Society today is a long way from Father Knows Best. In fact, significant because art does sometimes imitate life (and life can imitate art, too), the entertainment norm today is what The New York Times’ John Tierney in 2005 dubbed “The Doofus Dad,” a modern-day husband and father who is “lazy, incompetent and stupid.” That’s how the Deseret News’ Sarah Petersen described him in 2013. As she related, quoting Tierney:

“One evening, after watching Homer Simpson wreck the family car at a monster-truck rally and plunge on a skateboard into Springfield Gorge, my 6-year-old son asked me, ‘Why are dads on TV so dumb?’” wrote John Tierny [sic] from the New York Times. “Where did we fathers go wrong?

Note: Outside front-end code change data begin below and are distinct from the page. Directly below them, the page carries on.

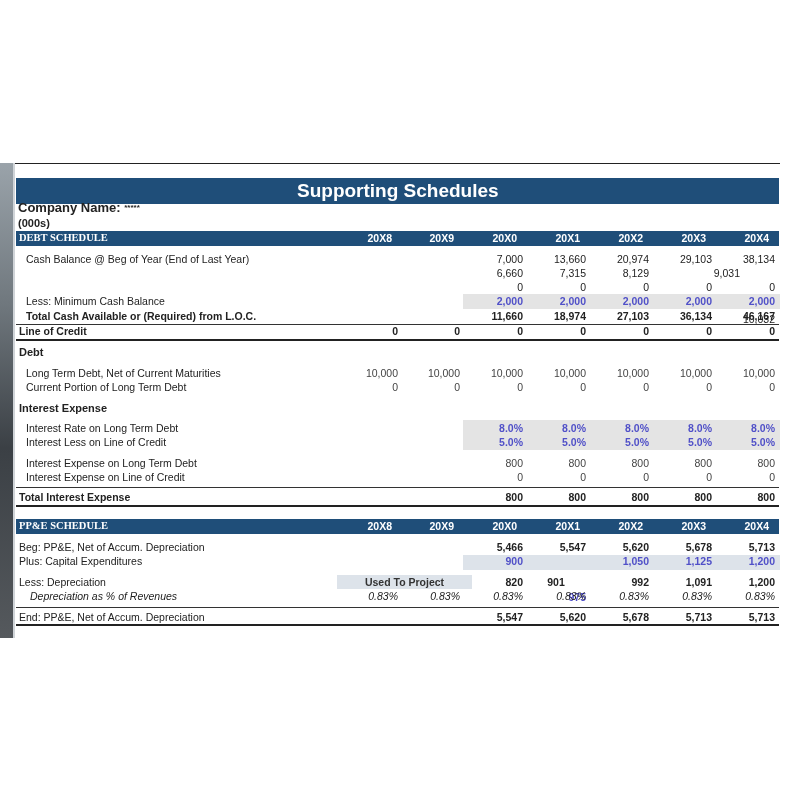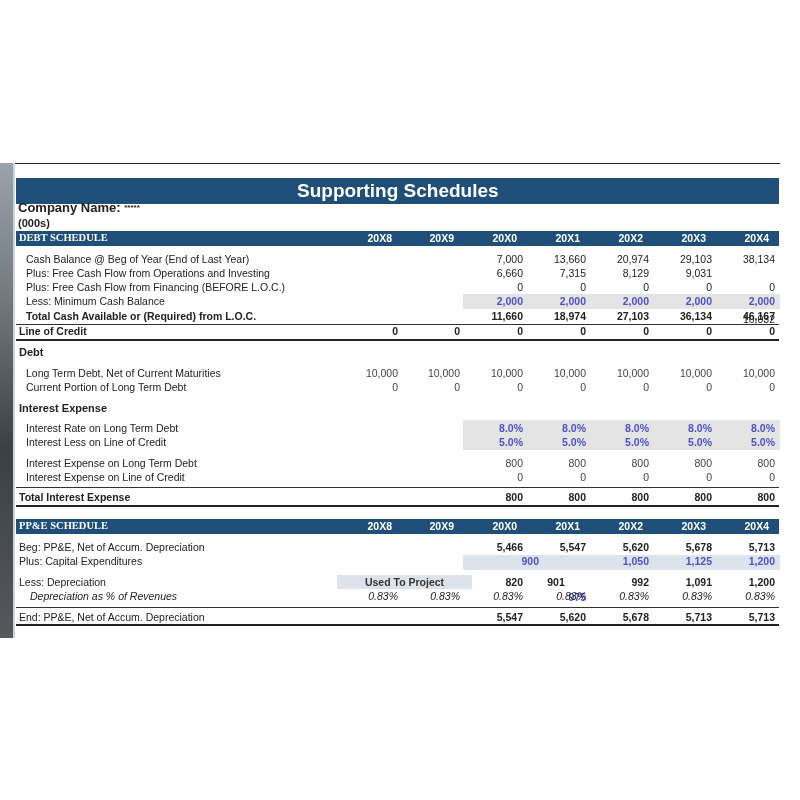--- a/index.html
+++ b/index.html
@@ -62,29 +62,27 @@
     <div class="shade" style="left: 463px; top: 294px; width: 317px; height: 15px;"></div>
     <div class="row" style="top: 253px;">
       <span class="lbl ind">Cash Balance @ Beg of Year (End of Last Year)</span>
       <span class="v" style="left: 447px;">7,000</span>
       <span class="v" style="left: 510px;">13,660</span>
       <span class="v" style="left: 573px;">20,974</span>
       <span class="v" style="left: 636px;">29,103</span>
       <span class="v" style="left: 699px;">38,134</span>
     </div>
     <div class="row" style="top: 267px;">
-      <span class="lbl ind">Plus: Free Cash Flow from Operations and Investing</span>
       <span class="v" style="left: 447px;">6,660</span>
       <span class="v" style="left: 510px;">7,315</span>
       <span class="v" style="left: 573px;">8,129</span>
-      <span class="v" style="left: 636px;">9,031</span>
+      <span class="v" style="left: 664px;">9,031</span>
       <span class="v" style="left: 699px; margin-top: 46px;">10,032</span>
     </div>
     <div class="row" style="top: 281px;">
-      <span class="lbl ind">Plus: Free Cash Flow from Financing (BEFORE L.O.C.)</span>
       <span class="v" style="left: 447px;">0</span>
       <span class="v" style="left: 510px;">0</span>
       <span class="v" style="left: 573px;">0</span>
       <span class="v" style="left: 636px;">0</span>
       <span class="v" style="left: 699px;">0</span>
     </div>
     <div class="row" style="top: 295px;">
       <span class="lbl ind">Less: Minimum Cash Balance</span>
       <span class="v blue" style="left: 447px;">2,000</span>
       <span class="v blue" style="left: 510px;">2,000</span>
@@ -191,21 +189,21 @@
     <div class="row bold" style="top: 541px;">
       <span class="lbl ind0">Beg: PP&amp;E, Net of Accum. Depreciation</span>
       <span class="v" style="left: 447px;">5,466</span>
       <span class="v" style="left: 510px;">5,547</span>
       <span class="v" style="left: 573px;">5,620</span>
       <span class="v" style="left: 636px;">5,678</span>
       <span class="v" style="left: 699px;">5,713</span>
     </div>
     <div class="row" style="top: 555px;">
       <span class="lbl ind0">Plus: Capital Expenditures</span>
-      <span class="v blue" style="left: 447px; padding-left: 16px;">900</span>
+      <span class="v blue" style="left: 447px;">900</span>
       <span class="v blue" style="left: 510px; margin-top: 36px;">975</span>
       <span class="v blue" style="left: 573px;">1,050</span>
       <span class="v blue" style="left: 636px;">1,125</span>
       <span class="v blue" style="left: 699px;">1,200</span>
     </div>
     <div class="shade2" style="left: 337px; top: 575px; width: 135px; height: 14px;"></div>
     <div style="position: absolute; left: 337px; top: 576px; width: 135px; text-align: center; font-size: 10.5px; font-weight: bold; color: rgb(51, 51, 51);">Used To Project</div>
     <div class="row bold" style="top: 576px;">
       <span class="lbl ind0">Less: Depreciation</span>
       <span class="v" style="left: 447px;">820</span>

We spend twice as much time with our kids as we did two decades ago, but on television we’re oblivious (‘Jimmy Neutron’), troubled (‘The Sopranos’), deranged (‘Malcolm in the Middle’) and generally incompetent (‘Everybody Loves Raymond’). Even if Dad has a good job, like the star of ‘Home Improvement,’ at home he’s forever making messes that must be straightened out by Mom.”

Petersen points out, too, that the “doofus dad stereotype isn’t new,” but greatly predates the 1990s and ’80s.